### Data for analysis
↓↓↓

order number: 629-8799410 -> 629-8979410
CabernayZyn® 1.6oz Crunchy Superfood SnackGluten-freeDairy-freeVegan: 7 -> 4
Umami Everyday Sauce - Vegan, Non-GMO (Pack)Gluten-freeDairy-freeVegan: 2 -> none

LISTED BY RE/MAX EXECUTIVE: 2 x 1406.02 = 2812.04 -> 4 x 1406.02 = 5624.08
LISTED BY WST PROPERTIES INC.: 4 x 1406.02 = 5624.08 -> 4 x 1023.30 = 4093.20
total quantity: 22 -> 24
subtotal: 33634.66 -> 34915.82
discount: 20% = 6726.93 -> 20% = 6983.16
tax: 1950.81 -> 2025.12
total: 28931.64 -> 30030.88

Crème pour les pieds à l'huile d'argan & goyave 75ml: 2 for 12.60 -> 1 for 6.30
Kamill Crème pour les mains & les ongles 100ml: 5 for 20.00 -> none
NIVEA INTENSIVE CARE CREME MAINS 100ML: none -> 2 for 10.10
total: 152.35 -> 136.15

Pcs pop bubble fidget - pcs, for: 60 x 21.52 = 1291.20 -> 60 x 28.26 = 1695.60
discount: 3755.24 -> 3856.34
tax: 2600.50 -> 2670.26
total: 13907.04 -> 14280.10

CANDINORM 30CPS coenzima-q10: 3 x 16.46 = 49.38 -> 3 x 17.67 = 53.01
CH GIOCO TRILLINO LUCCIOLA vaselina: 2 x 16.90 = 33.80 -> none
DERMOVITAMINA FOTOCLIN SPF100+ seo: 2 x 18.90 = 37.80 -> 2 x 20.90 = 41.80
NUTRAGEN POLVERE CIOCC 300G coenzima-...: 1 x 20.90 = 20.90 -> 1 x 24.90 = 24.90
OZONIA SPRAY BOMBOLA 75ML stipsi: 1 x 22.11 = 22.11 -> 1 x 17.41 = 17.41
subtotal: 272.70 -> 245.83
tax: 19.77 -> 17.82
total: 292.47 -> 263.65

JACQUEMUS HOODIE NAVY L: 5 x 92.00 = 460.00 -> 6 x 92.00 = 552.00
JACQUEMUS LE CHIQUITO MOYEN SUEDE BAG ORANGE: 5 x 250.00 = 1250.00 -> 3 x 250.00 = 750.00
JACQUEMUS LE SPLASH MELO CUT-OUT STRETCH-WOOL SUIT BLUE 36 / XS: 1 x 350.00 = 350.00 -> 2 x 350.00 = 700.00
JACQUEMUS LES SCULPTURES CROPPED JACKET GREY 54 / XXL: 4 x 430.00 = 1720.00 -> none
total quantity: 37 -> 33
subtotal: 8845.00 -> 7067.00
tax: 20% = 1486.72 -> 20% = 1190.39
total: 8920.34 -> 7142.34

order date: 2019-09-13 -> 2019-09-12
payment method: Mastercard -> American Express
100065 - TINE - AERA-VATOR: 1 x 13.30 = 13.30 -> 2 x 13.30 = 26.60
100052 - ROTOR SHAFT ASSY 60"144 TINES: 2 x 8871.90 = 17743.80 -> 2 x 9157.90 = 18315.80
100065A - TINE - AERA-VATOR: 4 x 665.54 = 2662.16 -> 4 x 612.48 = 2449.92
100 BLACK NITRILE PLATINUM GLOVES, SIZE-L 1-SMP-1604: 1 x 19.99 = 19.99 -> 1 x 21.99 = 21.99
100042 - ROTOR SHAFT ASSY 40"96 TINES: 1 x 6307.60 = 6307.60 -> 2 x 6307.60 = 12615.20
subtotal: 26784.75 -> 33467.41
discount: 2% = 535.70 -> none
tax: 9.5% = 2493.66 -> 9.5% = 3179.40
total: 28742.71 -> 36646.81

↑↑↑

### What you are asked to do
Which lines in the material above include the string "LISTED"? Pull them out.

### Task answer
LISTED BY RE/MAX EXECUTIVE: 2 x 1406.02 = 2812.04 -> 4 x 1406.02 = 5624.08
LISTED BY WST PROPERTIES INC.: 4 x 1406.02 = 5624.08 -> 4 x 1023.30 = 4093.20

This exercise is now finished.